A new era of representation
From his breakthrough Giro d’Italia stage win to his consistent WorldTour presence with Intermarché and standout Green Jersey win at the 2024 Tour de France, Girmay’s influence has extended well beyond the finish line. Carera sees in him a bridge between continents — a rider whose success expands the sport’s boundaries and challenges its old centre of gravity.
“He’s opened a road that others will now follow,” Carera said. “Cycling is realising that its growth depends on inclusion and on telling stories that reach everywhere, not just Europe.”
Behind those remarks lies a shift Carera has watched unfold across decades of managing stars from Vincenzo Nibali to Pogacar. The globalisation of the peloton, he argues, demands a more diverse and imaginative approach from teams and sponsors alike. “The market is becoming more like football,” he noted, “with longer contracts, greater pressures and more complex negotiations — but also far greater opportunity.”
The next generation: Isaac Del ToroIf Girmay embodies the sport’s new global reach, Mexico’s Isaac Del Toro represents its next frontier. The UAE Team Emirates- XRG prospect, who came within a stage of Giro d’Italia victory earlier this year, has impressed Carera not only with talent but with maturity.
“He’s pure talent, but also intelligence,” said the agent. “He has something very special. He belongs to this new generation that understands a cycling career isn’t measured only by immediate victories. You have to protect development, plan wisely, and not let fame burn you too early. His ceiling is high, but his time will come.”

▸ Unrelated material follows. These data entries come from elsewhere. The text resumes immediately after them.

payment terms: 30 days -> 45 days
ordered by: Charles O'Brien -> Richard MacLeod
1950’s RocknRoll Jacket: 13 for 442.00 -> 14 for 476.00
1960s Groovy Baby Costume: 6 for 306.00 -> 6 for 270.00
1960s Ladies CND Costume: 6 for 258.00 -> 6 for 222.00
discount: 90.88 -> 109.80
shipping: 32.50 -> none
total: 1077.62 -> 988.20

Carera believes Del Toro embodies a mindset increasingly vital to the sport’s future — patience and planning over instant glory. It’s a lesson, he says, that even established champions still live by. “To have a great season, you need a great winter — train, rest, recover physically and mentally. Without that, there’s no miracle.”
Building futures, not just contracts
For all his reputation as one of cycling’s toughest negotiators, Carera’s outlook remains grounded in simplicity. “My job isn’t to make them earn more, it’s to make them happy,” he reflected. “Sometimes you have to accept earning a little less to live better. Having 50 or 51 million in the bank doesn’t change anything — what matters is being at peace with yourself.”
That philosophy runs through everything he touches — from Pogacar’s carefully balanced calendar to the way he views new markets like Africa and Latin America. For Carera, the task isn’t just managing athletes, but nurturing symbols of progress. “When I see a rider like Girmay, or a talent like Del Toro, I see more than cyclists — I see what they mean for the sport’s future,” he said. “Cycling needed that diversity, that freshness, that sense of possibility.”
And with both Girmay and Del Toro still only at the relative beginning of their respective journeys, Carera’s words feel prophetic. Cycling’s geography is changing — and its future, it seems, speaks with far more accents than ever before.